Das erste NPD-Verbotsverfahren war eingestellt worden, bevor sich die Richter inhaltlich mit dieser Partei auseinandersetzen konnten. Deshalb hat diese Entscheidung, wie die Richter ausdrücklich betonen, anders als fast alle anderen Entscheidungen des Gerichts, keinerlei bindende Wirkungen für ein neues Verfahren. Was dort geschrieben worden ist, gibt lediglich Hinweise darauf, wie die Richter damals gedacht haben. An einem neuen Verfahren wird keiner der damals aktiven Richter mehr beteiligt sein.

NPD wurde in enge Schranken gewiesen

Drei Richter monierten damals, dass V-Leute des Verfassungsschutzes noch während des laufenen Verbotsverfahrens in den Vorständen der Bundespartei wie der Landesverbände gesessen und berichtet haben. Es sei ein nicht heilbares Verfahrenshindernis, weil der Verdacht bestehe, dass eine Partei auf diese Weise fremdgesteuert werden könnte. Hinzu kam, dass sich die Verbotsanträge damals in wesentlichen Teilen auf Zitate von NPD-Funktionären stützten, die zugleich V-Leute des Staates waren. Es gibt Meldungen, dass gegenwärtig noch mehr V-Leute als damals in den NPD-Führungskadern sitzen. An V-Leuten in der Parteibasis störten sich die Richter nicht.

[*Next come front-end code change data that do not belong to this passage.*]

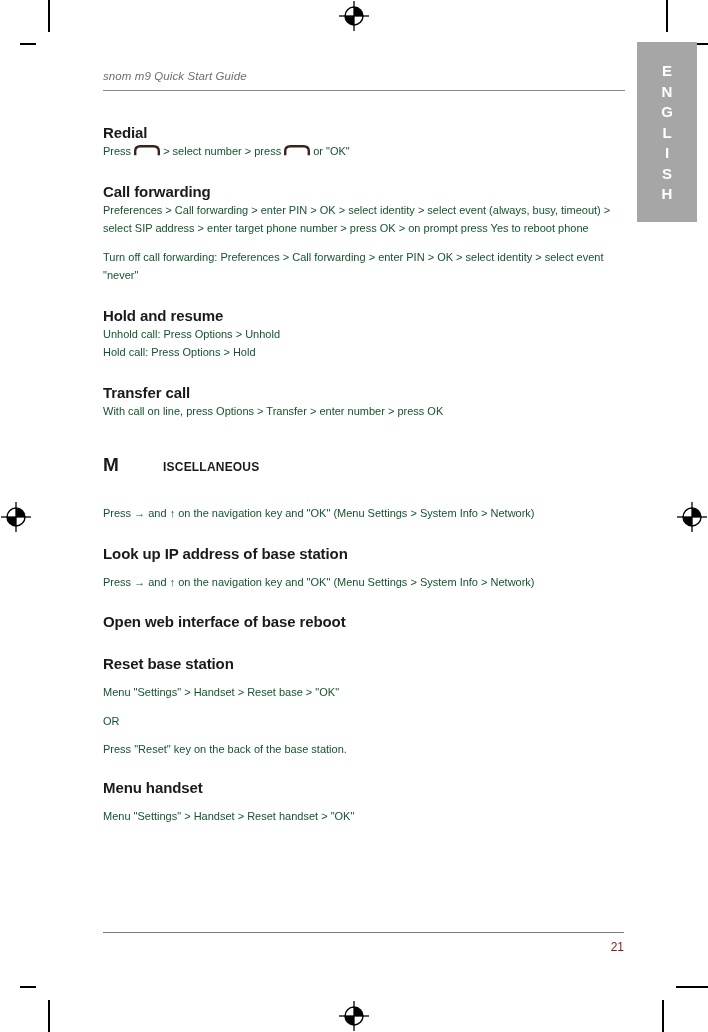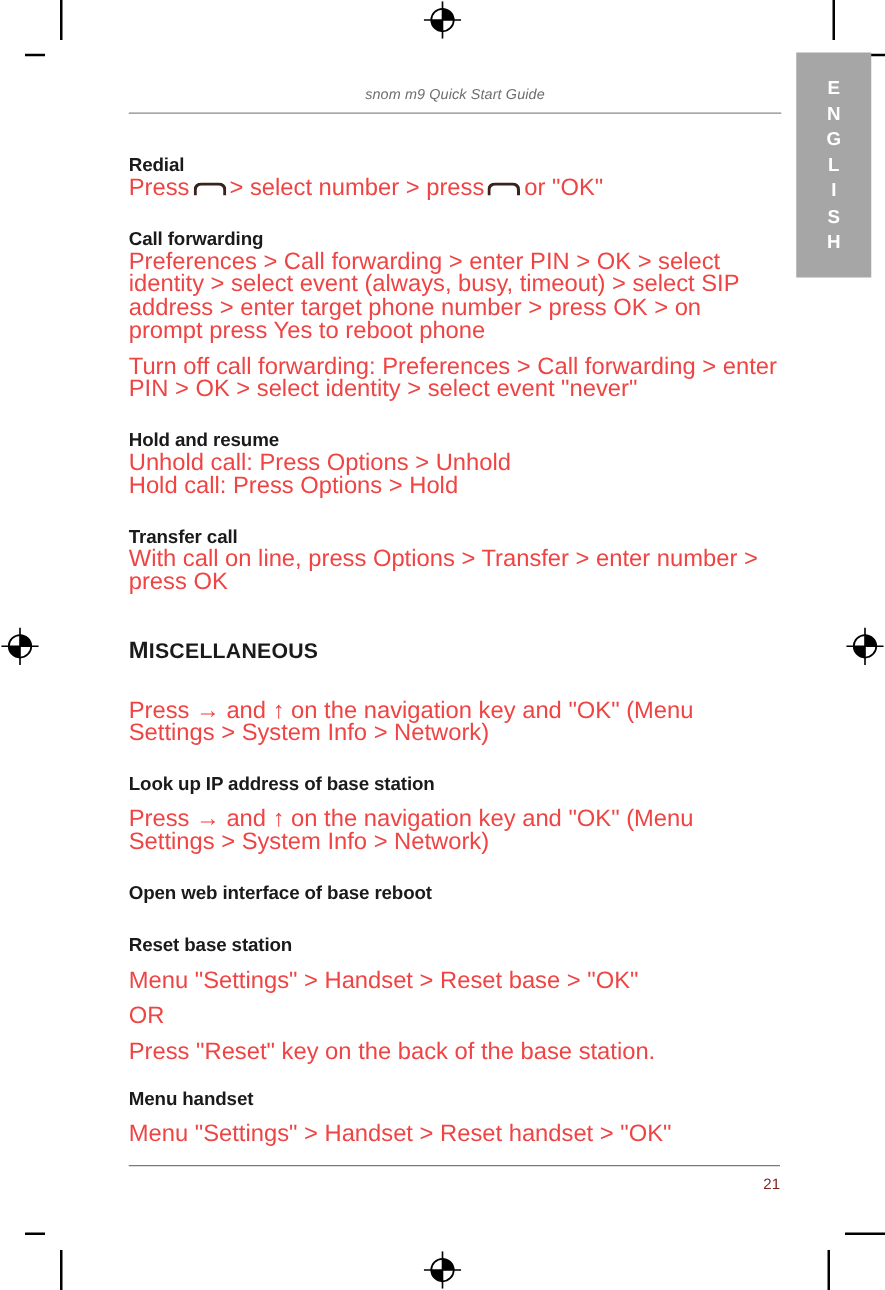"snom m9 Quick Start Guide" .header { text-align: center -> left }
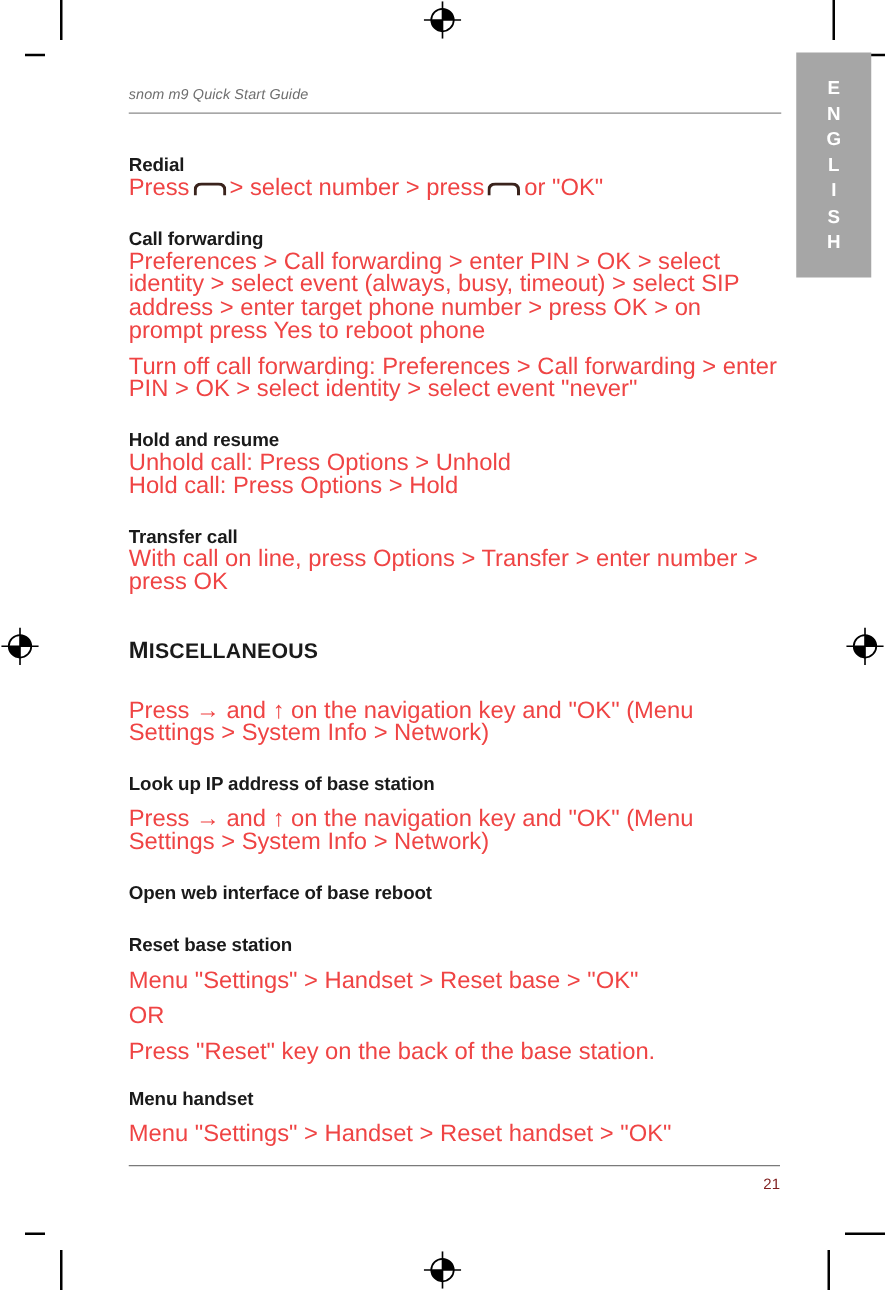"Press > select number >" p.body { color: #ef4444 -> #14532d; font-size: 19px -> 11px }
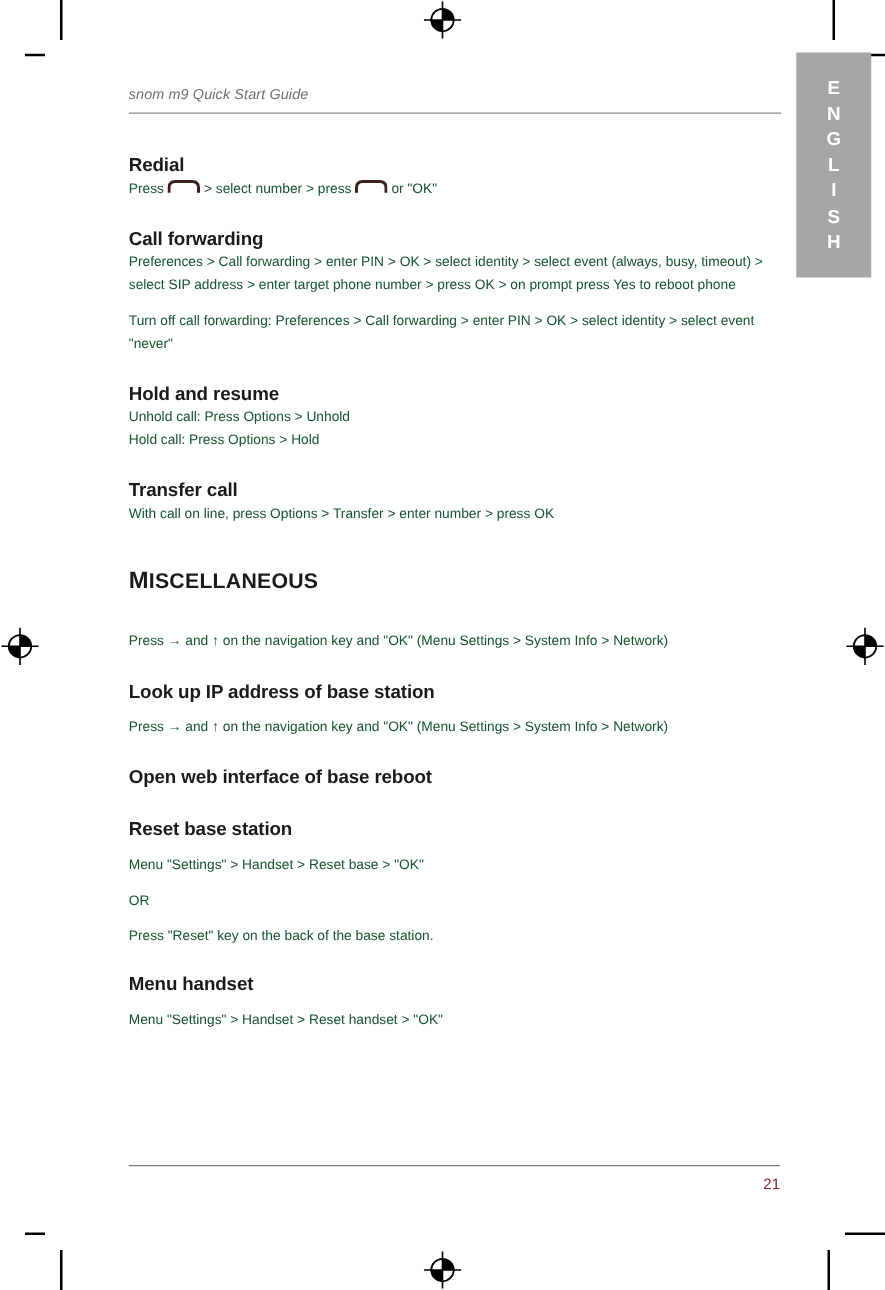"ISCELLANEOUS" h2.chapter-title .rest { font-size: 17px -> 12px; margin-left: none -> 44px }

In der Entscheidung gibt es einen damals unwichtigen, aber prophetischen und heute möglicherweise entscheidenden Hinweis: V-Leute könnten auch während eines Verbotsverfahrens "in extremen Ausnahmefällen" geboten sein, "wenn unter dem Deckmantel der Organisation als politische Partei Gewalttaten oder andere schwerwiegende Straftaten vorbereitet oder geplant werden".

Vier Richter hätten damals gerne in der Sache entschieden - und, so kann man zwischen den Zeilen lesen, dann die NPD zumindest in enge Schranken gewiesen. Sie argumentierten, die Fehler bei den V-Leuten hätten mit einer eigenständigen und sorgfältigen Beweiserhebung durch das Gericht geheilt werden können. Auch dieser Teil der Entscheidung enthält damals unwichtige, heute aber möglicherweise entscheidende Hinweise. Diese Richter wollten schon damals, das Verfassungsrecht "fortentwickeln" - mit Blick auf die Europäische Menschenrechtskonvention und die Rechtsprechung des Europäischen Gerichtshofs für Menschenrechte, die beide "verhältnismäßige Parteiverbote als Ausdruck des Gedankens einer wehrhaften Demokratie akzeptieren". Im Klartext: sie wollten die Hürde tiefer legen.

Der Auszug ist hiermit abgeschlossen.